As shown in Fig 1C, US28 expression was detected GBM biopsy paraffin embedded specimens. Fig 1D demonstrates specificity of staining, using the US28 blocking peptide in excess, as described above. Sections from the same sample show abundant staining for VEGF (Fig 1E) and COX2 (Fig 1F) suggesting the presence of enhanced angiogenesis and inflammation in and around the US28 positive tumor cells. Co-localization of US28 and VEGF in another case of primary glioblastoma is shown in Supplementary Fig 1. The specificity of the US28 antibody was established by comparing immunostaining of cells that were mock-infected, HCMV-infected, or ectopically expressing US28 (Supplementary Fig 2). To confirm that HCMV US28 mRNA was likewise expressed in human GBM specimens, we performed RT-PCR on RNA extracted from GBM biopsy specimens from several different patients. Uninfected NPCs showed no evidence of the amplified US28 gene product, or another conserved HCMV gene product-UL56 (Fig 1G). In contrast, we detected amplified US28 RNA transcripts in the primary GBM biopsy specimens from several patients, including a case found positive by immunohistochemistry (shown in panels C–F). All amplified US28 RT-PCR products were sequenced to confirm specificity to HCMV, and unique gene polymorphisms were identified in several specimens indicating that no laboratory or cross specimen PCR contamination occurred (C-terminal sequences alignment is provided in the supplementary information). Additional GBM and control brain tissues were immunostained for US28, COX2, VEGF, p-STAT3, and e-NOS (Supplementary Table 1). Of the 35 different brain tissues screened 53% were positive for US28 by RT-PCR and 65% were positive by immunohistochemistry; there was > 90% concordance in the results showing US28 detection, when both approaches were used (Supplementary Table 1).

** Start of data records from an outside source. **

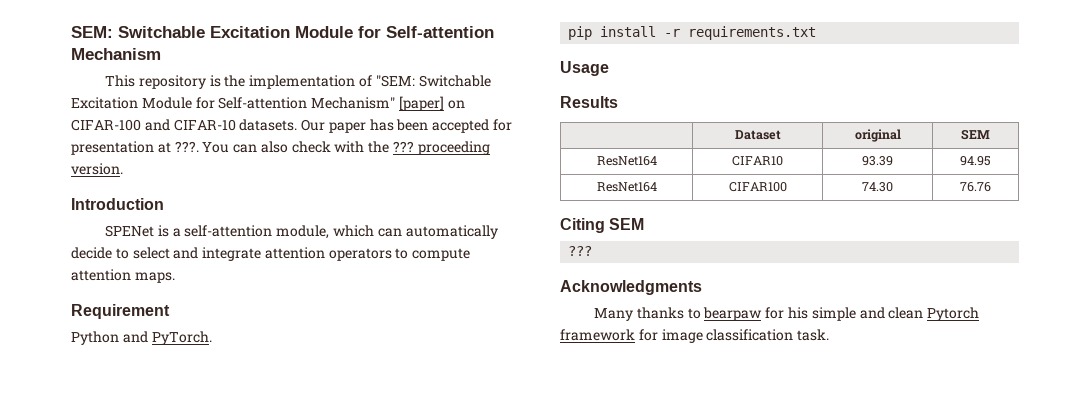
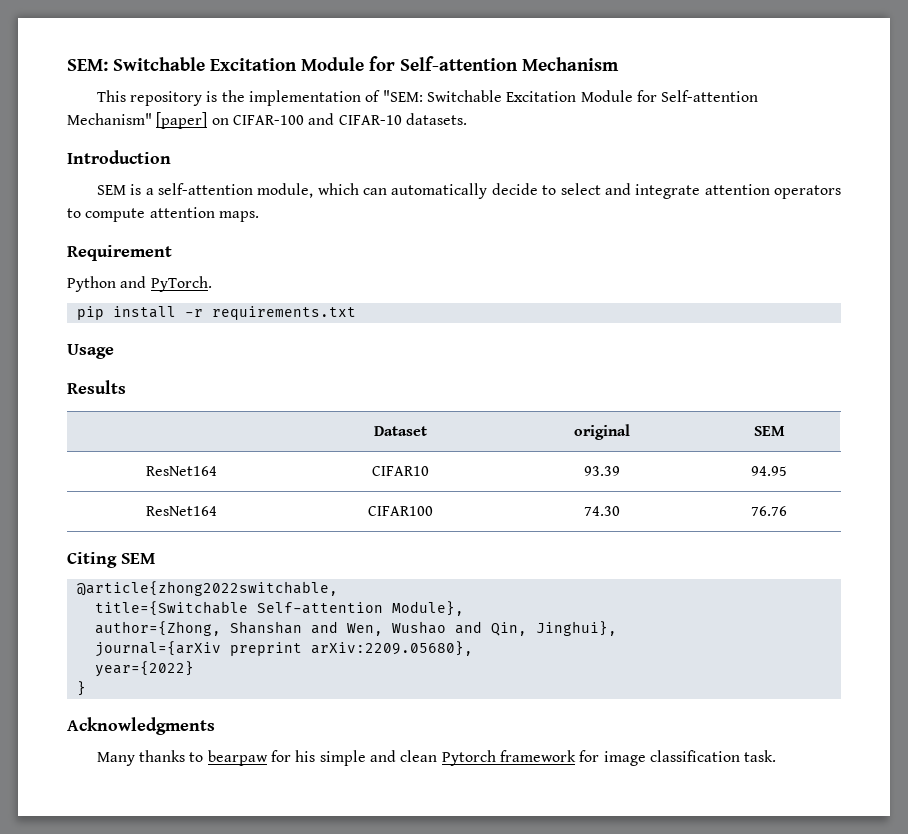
[301,119,513,133] [71,141,490,155] [71,163,123,175] Our paper has been accepted for presentation at ???. You can also check with the ??? proceeding version. -> (467, 119) none
[105,225,155,237] SPENet -> [96,185,126,195] SEM
[568,246,593,256] ??? -> [76,581,338,596] [94,601,464,616] [94,621,617,636] [94,641,473,657] [94,661,194,677] [76,681,86,696] @article{zhong2022switchable, // title={Switchable Self-attention Module}, // author={Zhong, Shanshan and Wen, Wushao and Qin, Jinghui}, // journal={arXiv preprint arXiv:2209.05680}, // year={2022} // }

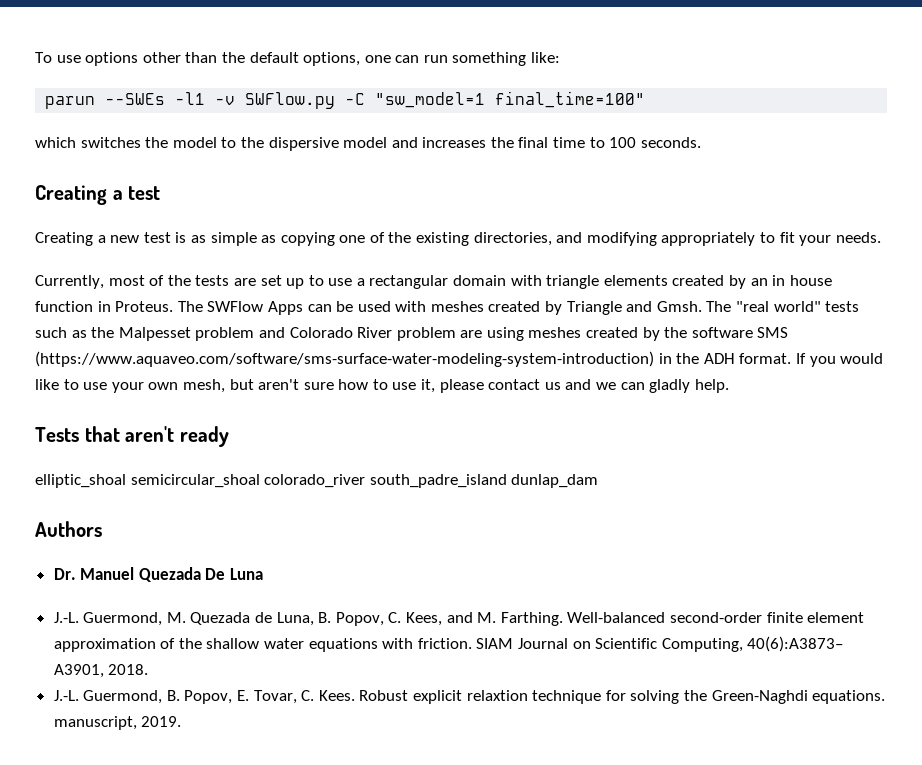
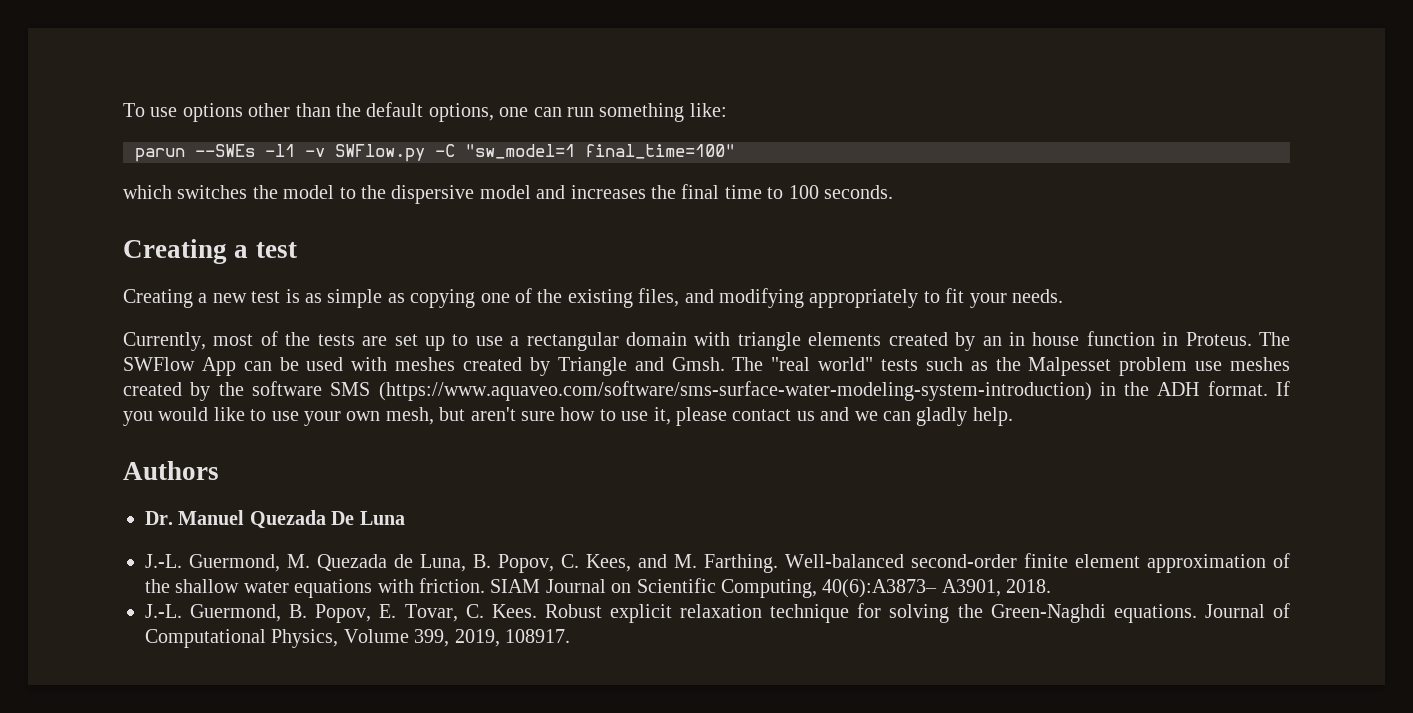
[473,232,552,246] directories, -> [638,288,680,307] files,
[267,301,303,315] Apps -> [201,357,236,376] App
[258,327,524,341] and Colorado River problem are using -> [1195,361,1223,371] use
[35,426,229,447] [35,474,599,488] // Tests that aren't ready // elliptic_shoal semicircular_shoal colorado_river south_padre_island dunlap_dam -> (1013, 416) none
[466,690,528,701] relaxtion -> [680,604,763,618] relaxation
[53,716,182,730] manuscript, 2019. -> [1204,603,1290,618] [145,629,570,648] Journal of Computational Physics, Volume 399, 2019, 108917.

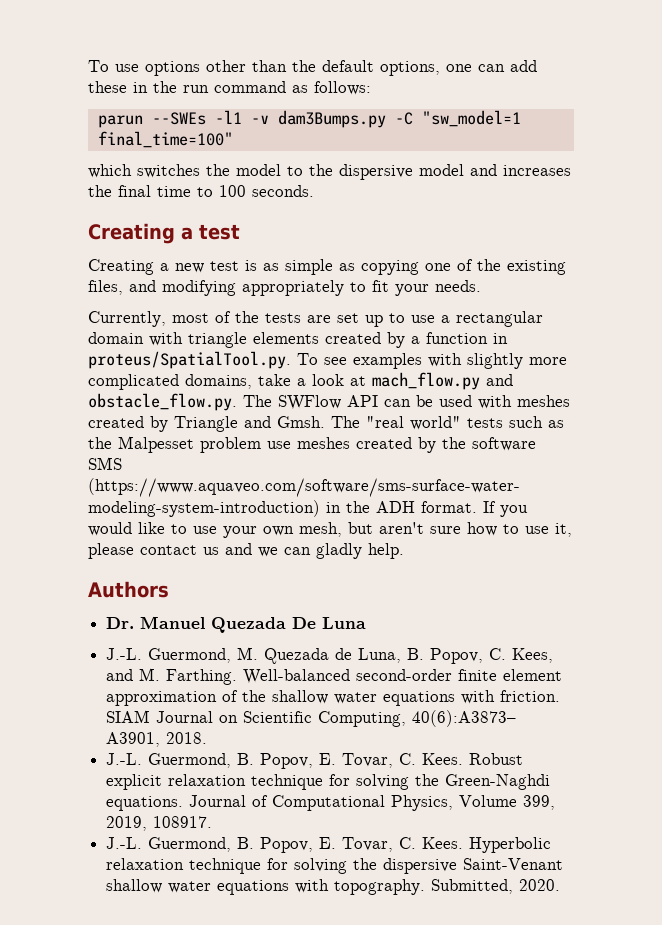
[566,103,727,122] run something like: -> [510,60,537,72] [88,81,371,95] add these in the run command as follows:
[335,144,425,162] SWFlow.py -> [277,110,386,128] dam3Bumps.py
[982,331,1252,346] an in house function in Proteus. -> [411,332,508,344] [88,351,567,369] [88,372,513,390] [88,393,237,411] a function in proteus/SpatialTool.py. To see examples with slightly more complicated domains, take a look at mach_flow.py and obstacle_flow.py.
[201,357,236,376] App -> [347,395,378,407] API
(570, 636) none -> [106,837,552,853] [106,858,564,874] [106,879,561,895] // J.-L. Guermond, B. Popov, E. Tovar, C. Kees. Hyperbolic relaxation technique for solving the dispersive Saint-Venant shallow water equations with topography. Submitted, 2020.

HCMV infection of NPCs induces expression of US28 and CCL5, which together promote glioma invasiveness

To understand the role HCMV US28 might play in gliomagenesis, we first wished to ascertain that US28 is expressed during HMCV infection of human adult NPCs, the purported cells of origin of adult GBM. NPCs were infected with HCMV (Towne and TR strains, 1MOI) - or mock infected. Total RNA was harvested at 72h and HCMV gene expression was assayed using a custom-made oligonucleotide microarray representing all the predicted open reading frames for HCMV (11). The same samples were profiled using human Affymetrix DNA arrays. As shown in Fig. 2.A, US28 was among the most abundantly expressed HCMV transcripts following infection with either viral strain. Interestingly, one of most up-regulated human transcripts was the chemokine CCL5/RANTES (Fig 2B, arrow). While US28 can act as a constitutively active receptor, CCL5 is a bona-fide ligand for US28, and can further stimulate US28 signaling, suggesting that US28 and CCL5/RANTES co-expression might induce a potent autocrine signaling loop. To determine whether expression of CCL5 is a relevant biomarker for GBM, we analyzed the Rembrandt GBM data base. We determined that CCL5 expression levels were inversely correlated with survival in human glioblastomas (Fig. 2C). Analysis of previously characterized glioblastoma molecular subclasses (12) showed that CCL5 expression levels are elevated in the “mesenchymal” GBMs, characterized by poor patient outcome (reference 12 and Supplementary Fig 3).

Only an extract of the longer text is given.